Escuela Politécnica Superior, 23071 Jaén, Spain

pfernan@ujaen.es

http://ditec.ugr.es/

Abstract. This paper focuses on the implementation over FPL devices of high throughput DSP applications taking advantage of RNS arithmetic. The synergy between the RNS and modern FPGA device families, providing built-in tables and fast carry and cascade chains, makes it possible to accelerate MAC intensive real-time and DSP systems. In this way, a slow high dynamic range binary 2's complement system can be partitioned into various parallel and high throughput small word-length RNS channels without inter-channel carry dependencies. To illustrate the design methodology, novel RNS-based architectures for multi-octave orthogonal DWT and its inverse are implemented using structural level VHDL synthesis. Area analysis and performance simulation are conducted. A relevant throughput improvement for the proposed RNS-based solution is obtained, compared to the equivalent 2's complement implementation.

### 1 Introduction

FPL devices have recently generated interest for use in Digital Signal Processing systems due to their ability to implement custom solutions while maintaining flexibility through device reprogramming. These devices represent an alternative to DSPs and ASICs since a significant performance improvement over DSPs, with moderately low development cost, can be obtained while maintaining system programmability.

Furthermore, the number of applications requiring high-precision and high-bandwidth signal processing is constantly increasing and the development of structures for these systems is of growing interest. Traditional binary 2's complement arithmetic systems suffer from long carry propagation delays. Thus, the RNS [1, 2] (Residue Number System) is gaining relevance to solve the disadvantages of the carry propagation delay in binary adders and multipliers, so a number of tasks performed in the main DSP computation procedures can be accelerated through the use of efficient RNS arithmetic units improved for the MAC (Multiply and Accumulate) operation [3, 4]. In the RNS, in contrast to binary 2's complement weighted arithmetic, there is no

performance degradation with increasing word-width. Arbitrary word-width RNS adders and multipliers maintain a constant throughput and do not suffer from carry propagation delay drawbacks. The RNS is a non-weighted and limited carry arithmetic numeric system whose parallelism between high throughput small word-length channels enables the design of high performance DSP systems.

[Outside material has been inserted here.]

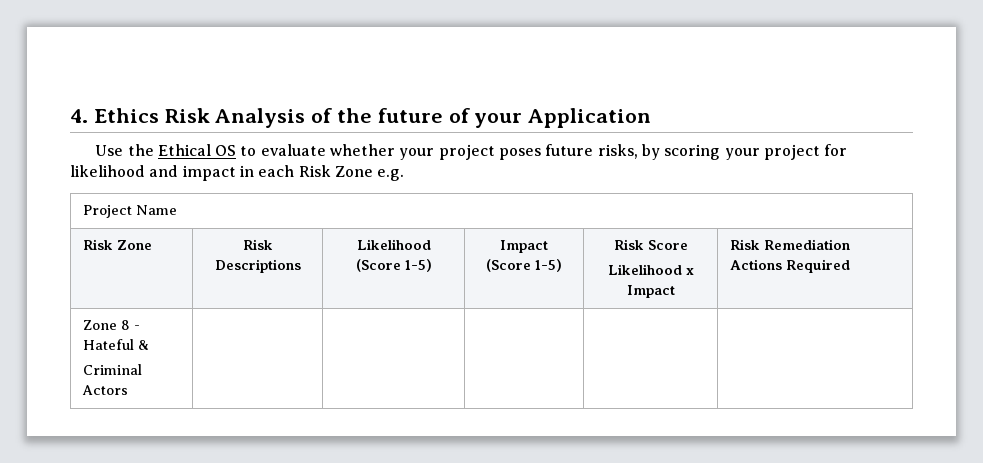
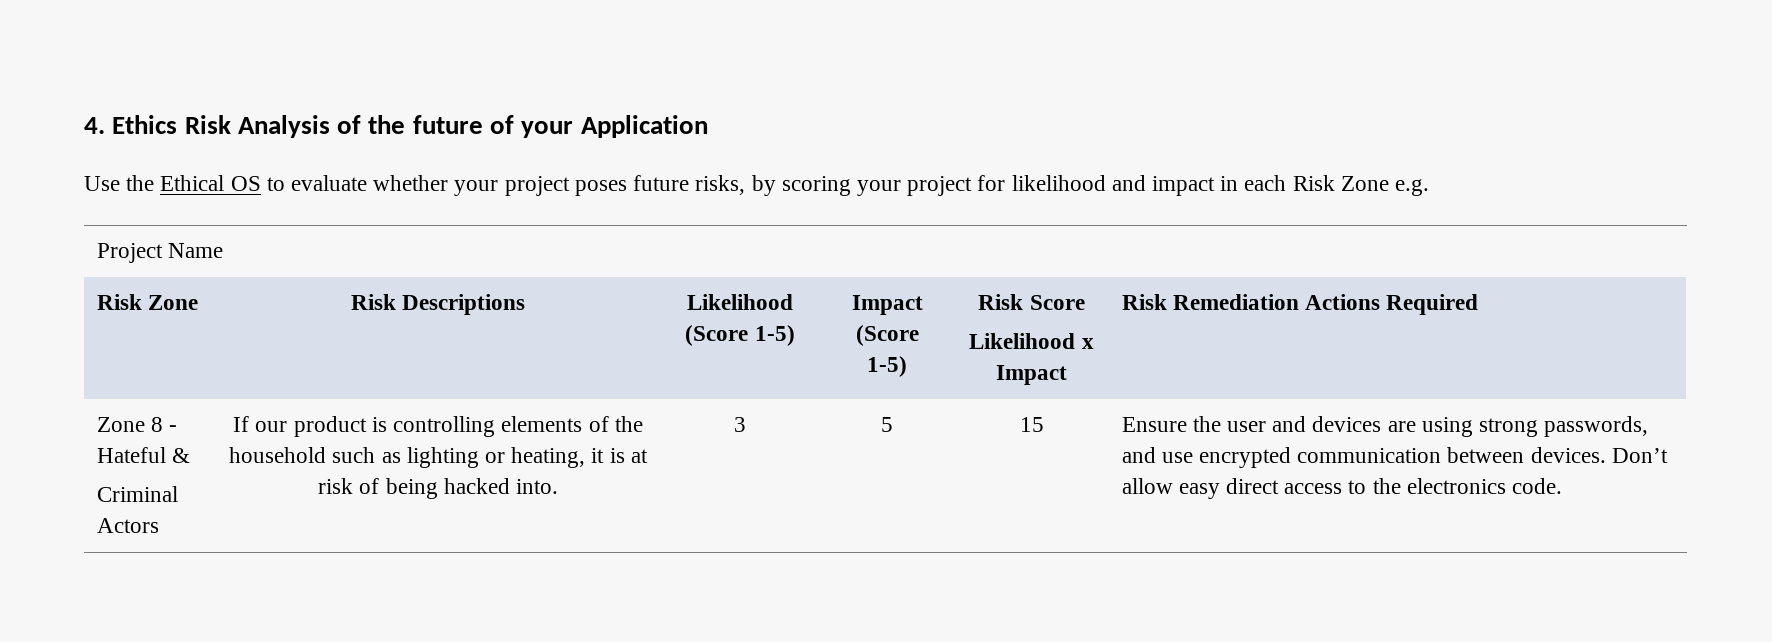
+ If our product is controlling elements of the household such as lighting or heating, it is at risk of being hacked into. | 3 | 5 | 15 | Ensure the user and devices are using strong passwords, and use encrypted communication between devices. Don’t allow easy direct access to the electronics code.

An RNS implementation of an arithmetic-intensive application leads to several copies of the original system performing modular arithmetic and working over small dynamic ranges but globally handling the total one. Thus, it is possible to consider the mapping of RNS systems into FPL devices. However, the LUT (Look-Up Table) requirements for some RNS operations have been a serious obstacle for the development of such structures. The new programmable device families, such as Altera FLEX10K or APEX20K [5], Virtex [6] and Actel ProASIC [7], have overcome this problem by means of small built-in embedded memories and logic blocks with fast carry and cascade chains, thus enabling these devices for RNS arithmetic.

In this paper, the advantages of the use of RNS rather than FPL devices to implement arithmetic-intensive DSP applications is analyzed. To illustrate this, novel RNS-based architectures for multi-octave orthogonal DWT (Discrete Wavelet Transform) are implemented using structural VHDL synthesis. Area analysis and performance simulations are conducted leading to relevant throughput improvements compared to the equivalent binary 2's complement architectures.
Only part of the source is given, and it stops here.